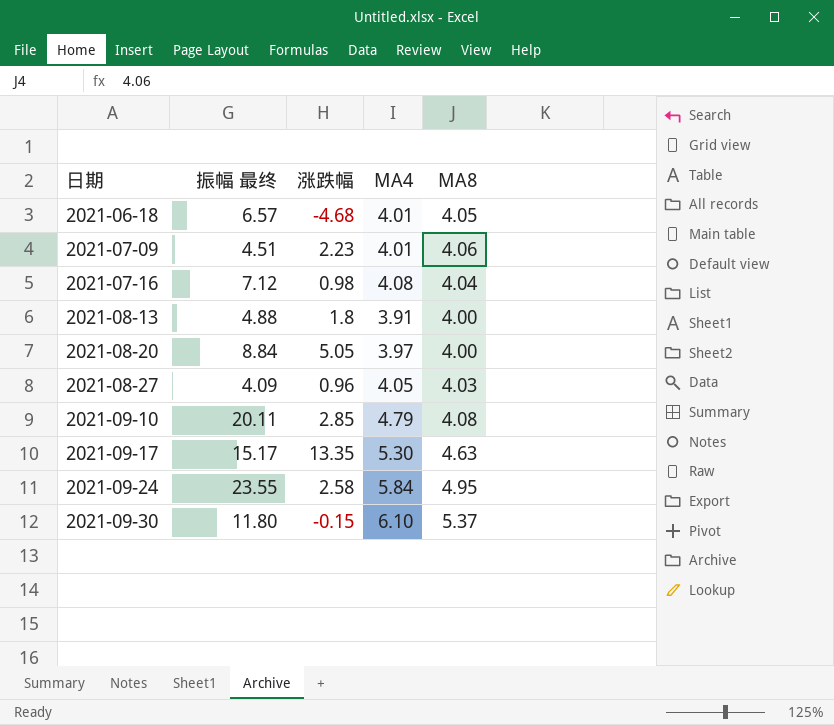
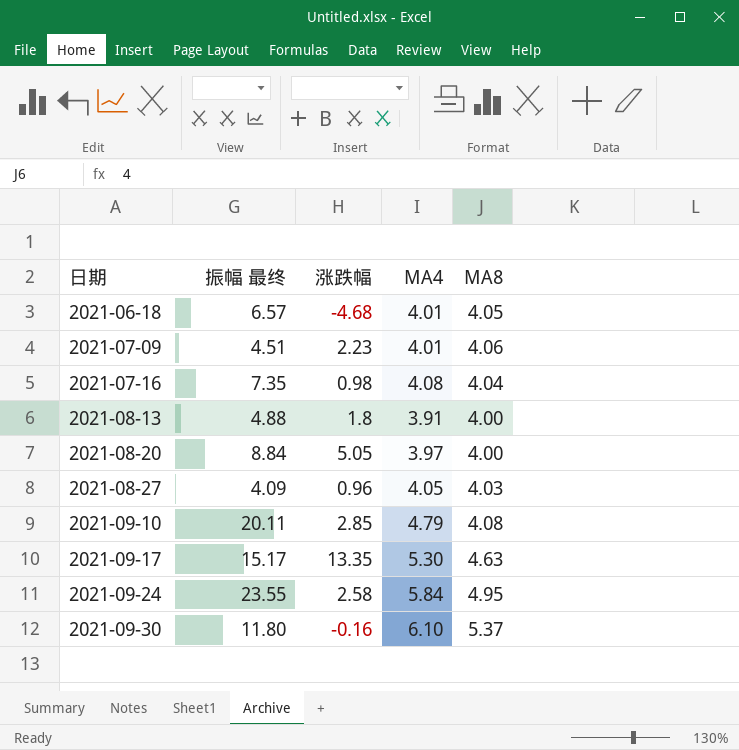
2021-07-16 | 振幅 最终: 7.12 -> 7.35
2021-09-30 | 涨跌幅: -0.15 -> -0.16

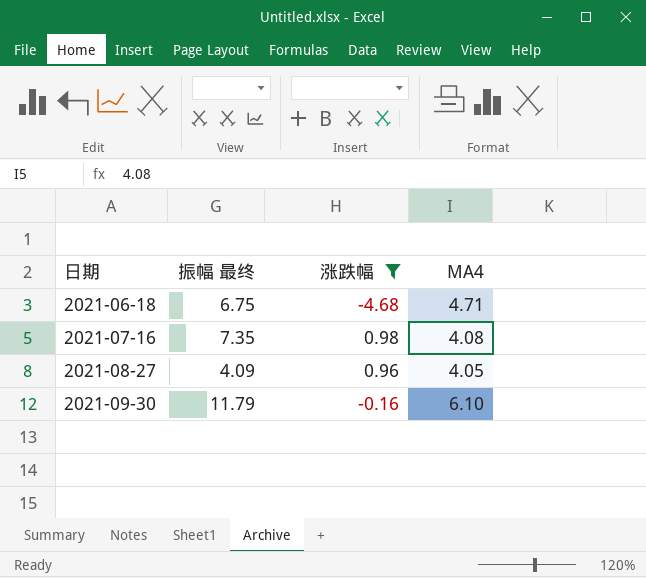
filter: none -> 涨跌幅 <= 0.98
column MA8 | position: 5 -> none
2021-06-18 | 振幅 最终: 6.57 -> 6.75
2021-06-18 | MA4: 4.01 -> 4.71
2021-09-30 | 振幅 最终: 11.80 -> 11.79

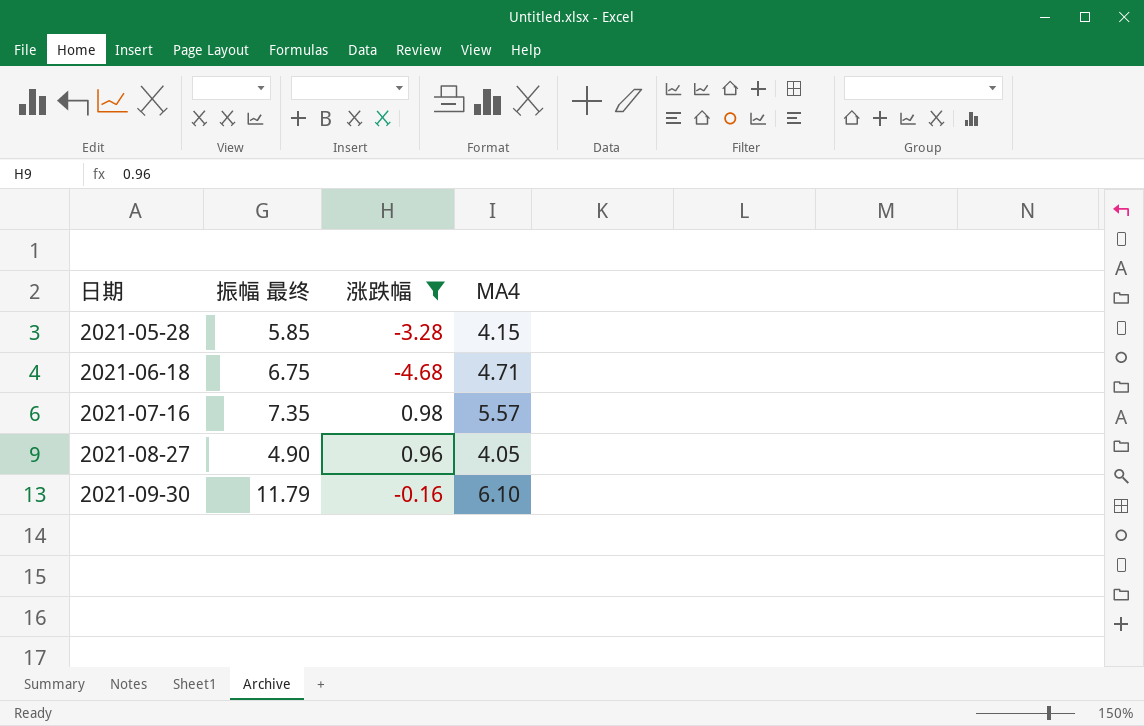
row 2021-05-28: none -> 5.85 | -3.28 | 4.15
2021-07-16 | MA4: 4.08 -> 5.57
2021-08-27 | 振幅 最终: 4.09 -> 4.90

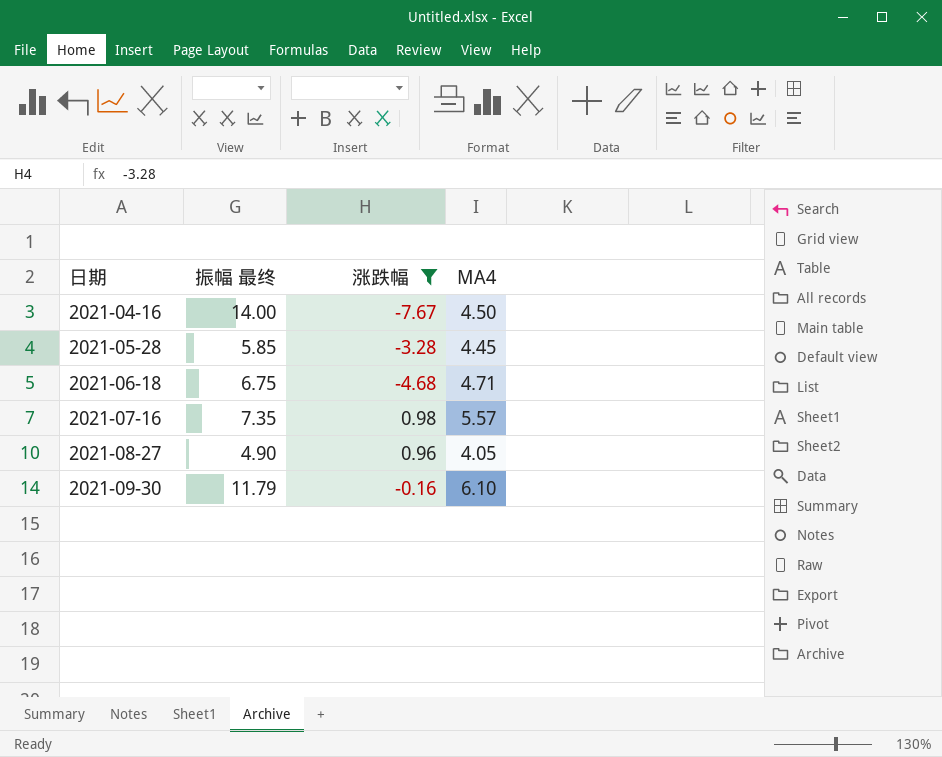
row 2021-04-16: none -> 14.00 | -7.67 | 4.50
2021-05-28 | MA4: 4.15 -> 4.45

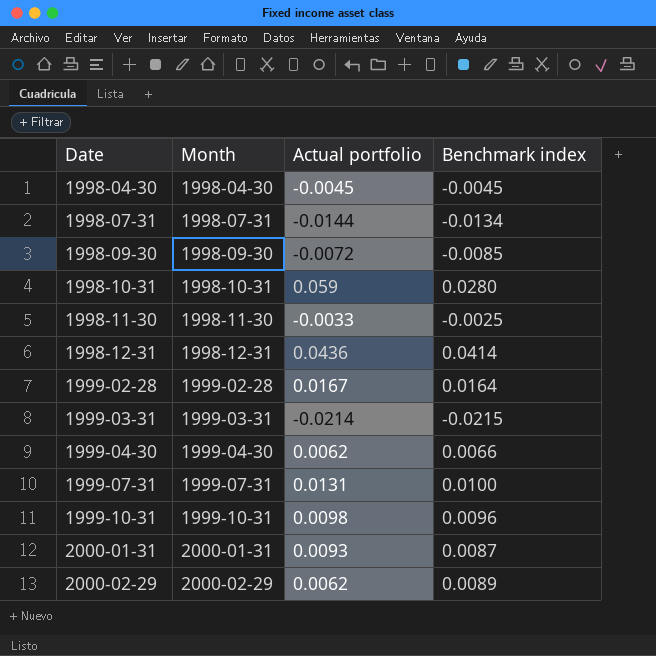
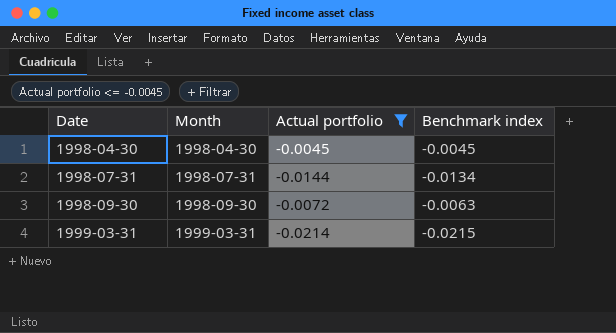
filter: none -> Actual portfolio <= -0.0045
1998-09-30 | Benchmark index: -0.0085 -> -0.0063

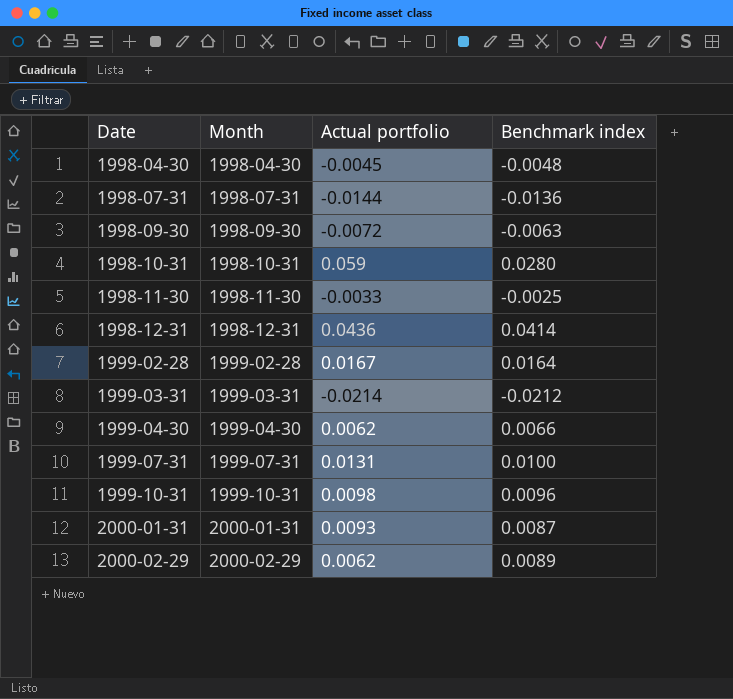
filter: Actual portfolio <= -0.0045 -> none
1998-04-30 | Benchmark index: -0.0045 -> -0.0048
1998-07-31 | Benchmark index: -0.0134 -> -0.0136
1999-03-31 | Benchmark index: -0.0215 -> -0.0212

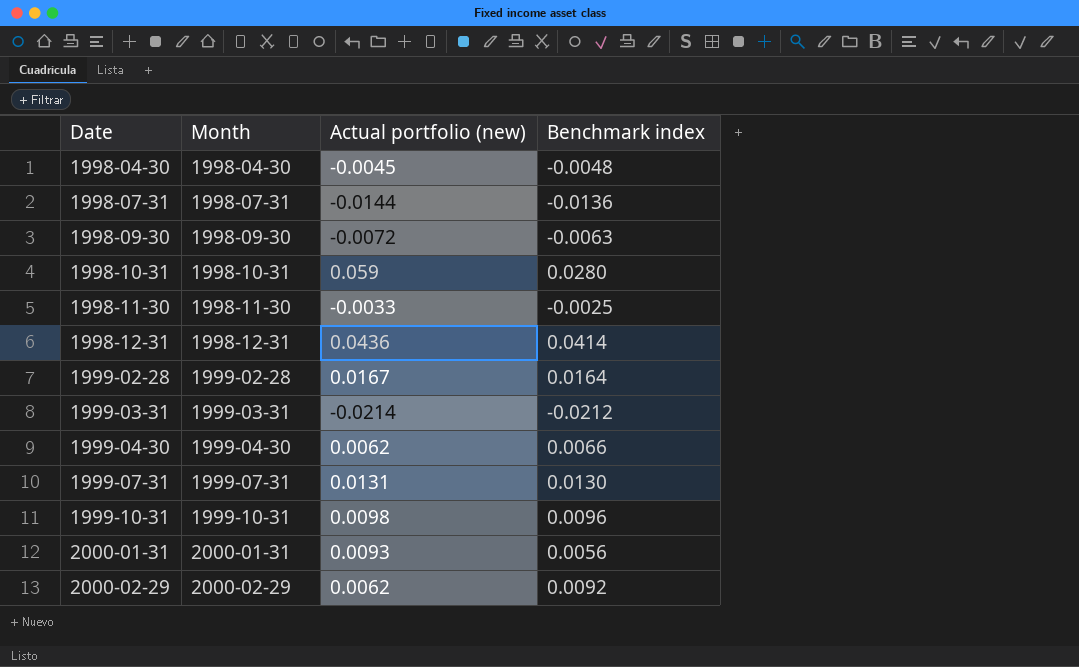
column name: Actual portfolio -> Actual portfolio (new)
1999-07-31 | Benchmark index: 0.0100 -> 0.0130
2000-01-31 | Benchmark index: 0.0087 -> 0.0056
2000-02-29 | Benchmark index: 0.0089 -> 0.0092

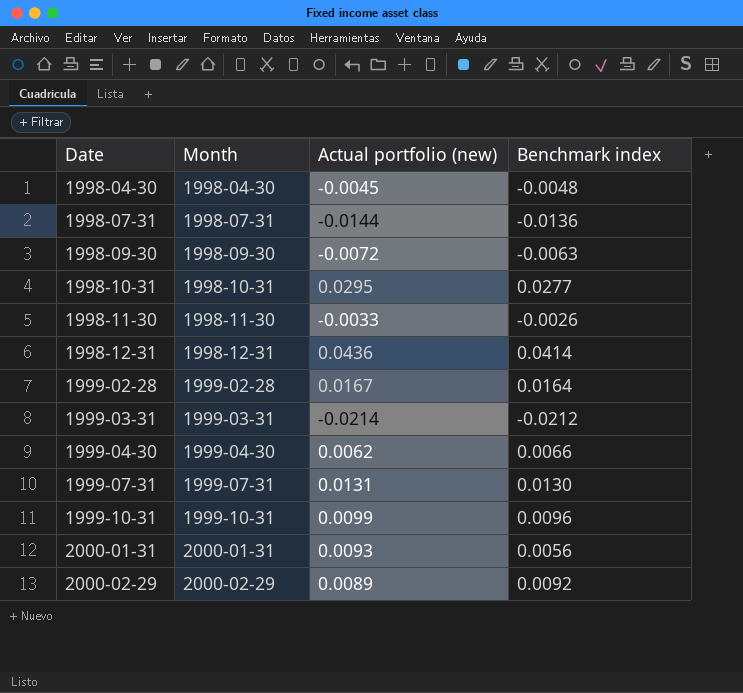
1998-10-31 | Actual portfolio (new): 0.059 -> 0.0295
1998-10-31 | Benchmark index: 0.0280 -> 0.0277
1998-11-30 | Benchmark index: -0.0025 -> -0.0026
1999-10-31 | Actual portfolio (new): 0.0098 -> 0.0099
2000-02-29 | Actual portfolio (new): 0.0062 -> 0.0089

* **What you should do**
Say how many lines of the preceding data include the word "Benchmark". The number is the whole answer.

* **Response area**
9